Problem:
At a certain moment, a ladybug is at position $x_0$ and moving with velocity vector $v$. At the moment, the angle $<ax_0b = \pi/2$, her velocity bisects the angle, and her speed is $5$ units/sec. At what rate is the sum of her distances from $a$ and $b$ decreasing at that moment?
My question is why my final answer is positive instead of negative.
Solution:
I will begin by defining two functions. let $p$ be the function that gives the position of the bug at time $t$ such that $p(t) = x_0 + tv$, and let $s$ be the function that gives the sum of the distances between the current position of the bug and the points $a$ and $b$ such that $s(x) = \rVert x - a\lVert + \rVert x - b\lVert$. Now I need the function which gives the sum of the distances given the time. This function which I will call $h$ is the composition of $s$ and $t$, so $h = s \circ p$.

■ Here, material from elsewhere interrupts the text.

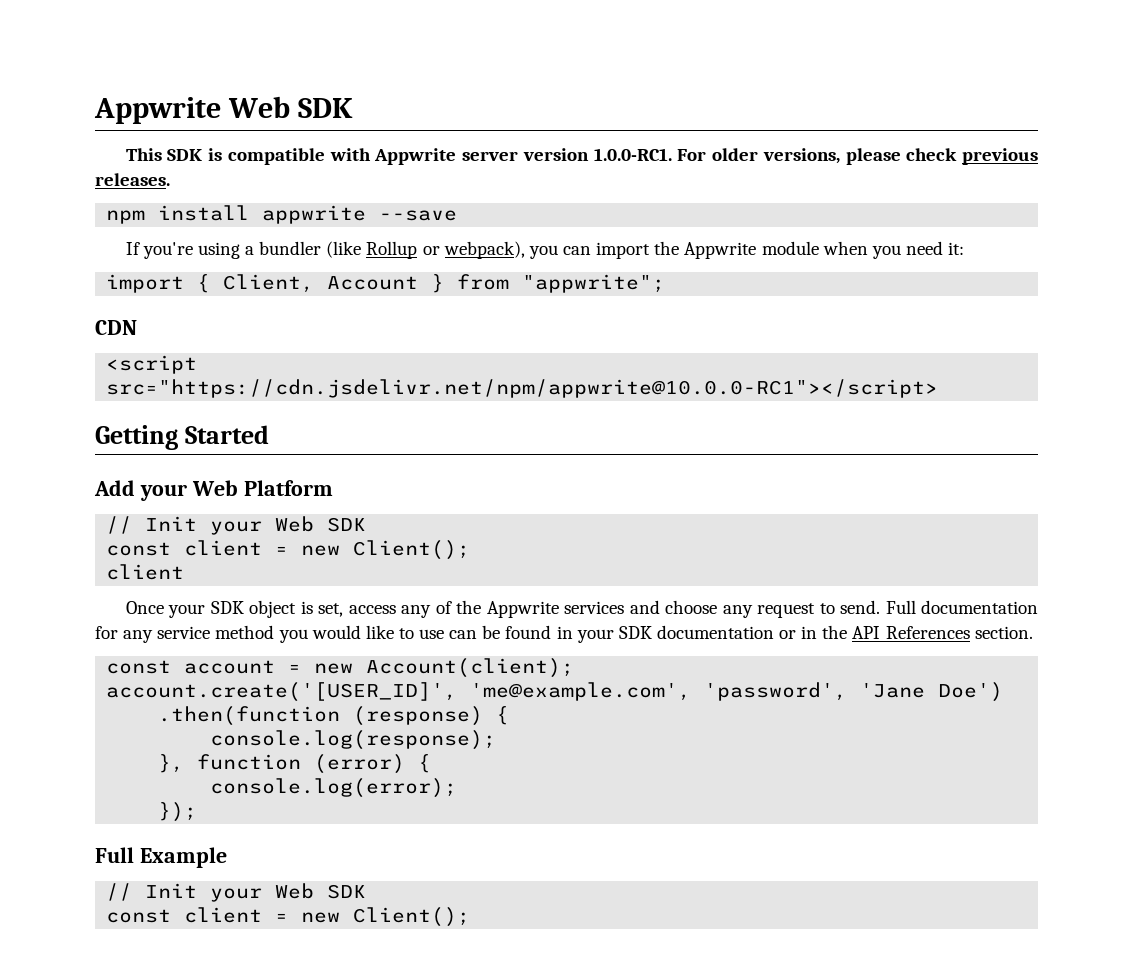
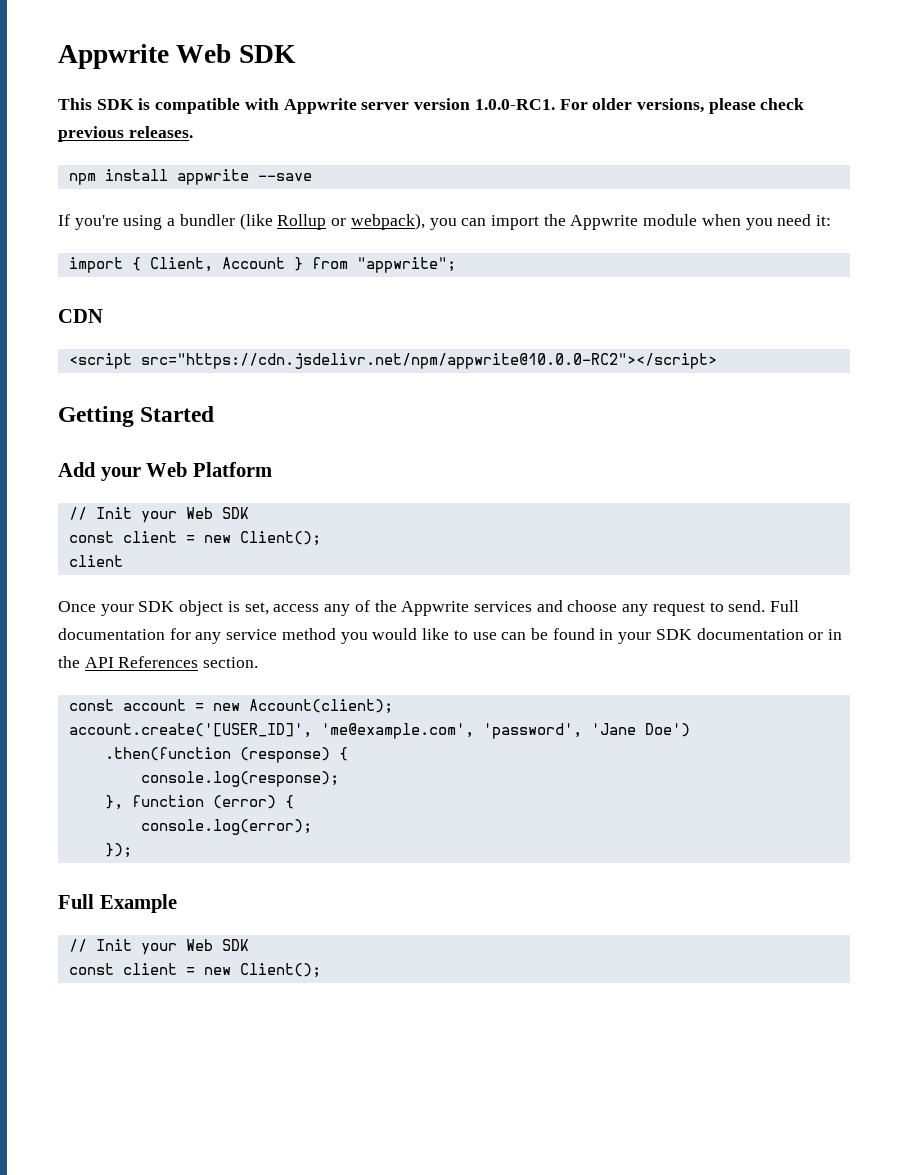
[106,379,939,398] src="https://cdn.jsdelivr.net/npm/appwrite@10.0.0-RC1"></script> -> [140,353,717,369] src="https://cdn.jsdelivr.net/npm/appwrite@10.0.0-RC2"></script>

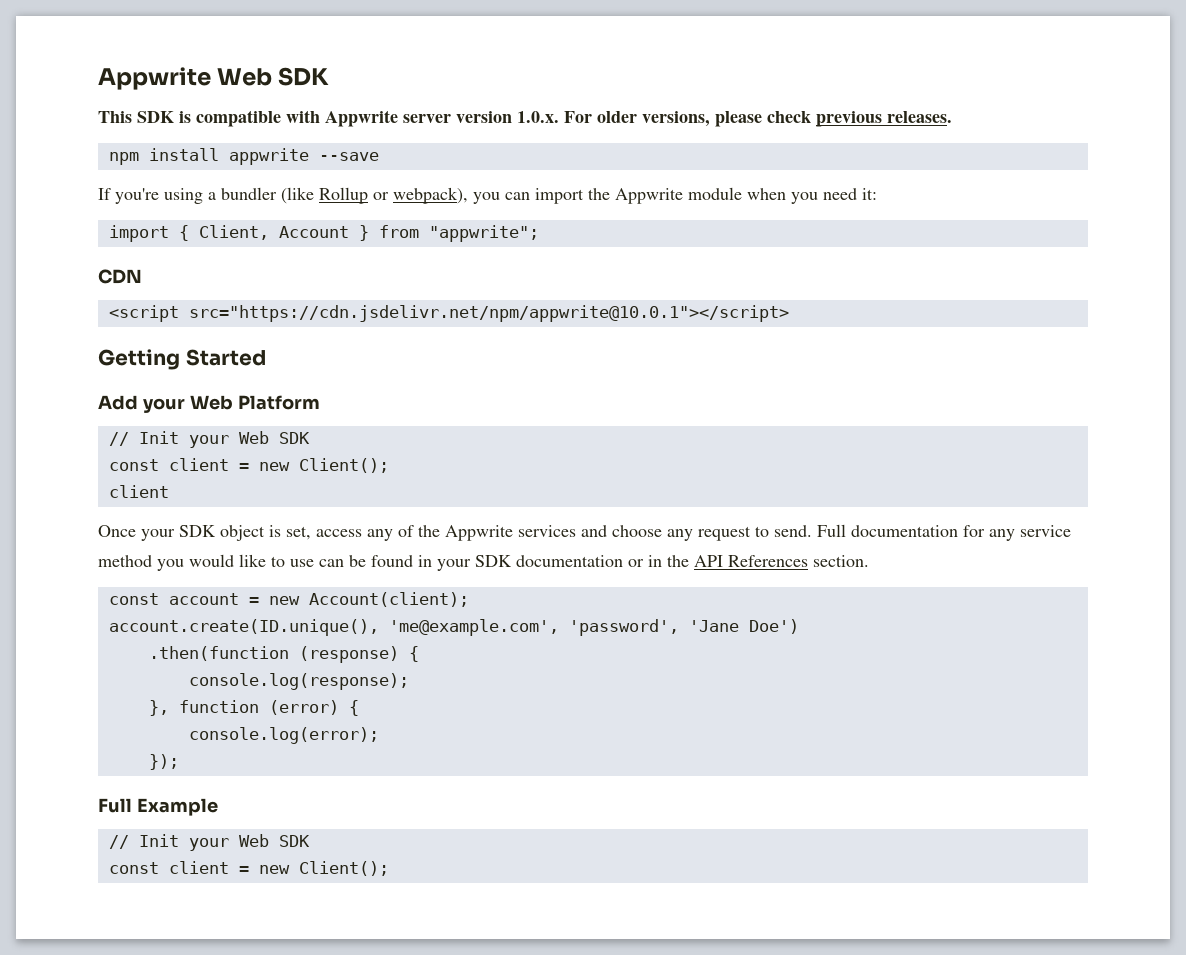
[474,99,555,110] 1.0.0-RC1. -> [517,111,559,123] 1.0.x.
[140,353,717,369] src="https://cdn.jsdelivr.net/npm/appwrite@10.0.0-RC2"></script> -> [188,305,789,322] src="https://cdn.jsdelivr.net/npm/appwrite@10.0.1"></script>
[68,723,312,738] account.create('[USER_ID]', -> [108,619,379,636] account.create(ID.unique(),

The question is asking for the rate of decrease of $h$ at $t = 0$ so I need the derivative of $h$ at $t = 0$ which is $h'(0) = Ds(p(0))Dp(0)$.
$h'(0)$ is a scalar so it equals its transpose, so $h'(0) = (Ds(p(0))Dp(0))^\intercal = (Dp(0))^\intercal \nabla s(p(0))$.
Now $(Dp(0))^\intercal = v^\intercal$, and $\nabla s(p(0)) = \dfrac{p(0) - a}{\rVert p(0) - a\lVert} + \dfrac{p(0) - b}{\rVert p(0) - b\lVert}$.
So now $h'(0) = v^\intercal(\dfrac{p(0) - a}{\rVert p(0) - a\lVert} + \dfrac{p(0) - b}{\rVert p(0) - b\lVert}) = v \cdot(\dfrac{p(0) - a}{\rVert p(0) - a\lVert} + \dfrac{p(0) - b}{\rVert p(0) - b\lVert}) = (\dfrac{v \cdot (p(0) - a)}{\rVert p(0) - a\lVert} + \dfrac{v \cdot (p(0) - b)}{\rVert p(0) - b\lVert})$.
From the question we know that $\rVert v\lVert = 5$ and that the angle between $v$ and the two vectors is $\pi/4$, so $h'(0) = 5 \cos{45} + 5 \cos{45} = 5\sqrt{2}$ but that is a positive number which is wrong as the distance should be decreasing.
It seem to me from the picture as if the bug is moving in the direction of the smallest rate of change, so maybe somehow my mistake was in confusing $v$ with $-v$ which should be the direction of the greatest rate of change and the correct answer should be $-5\sqrt{2}$. Perhaps all my solution is just wrong.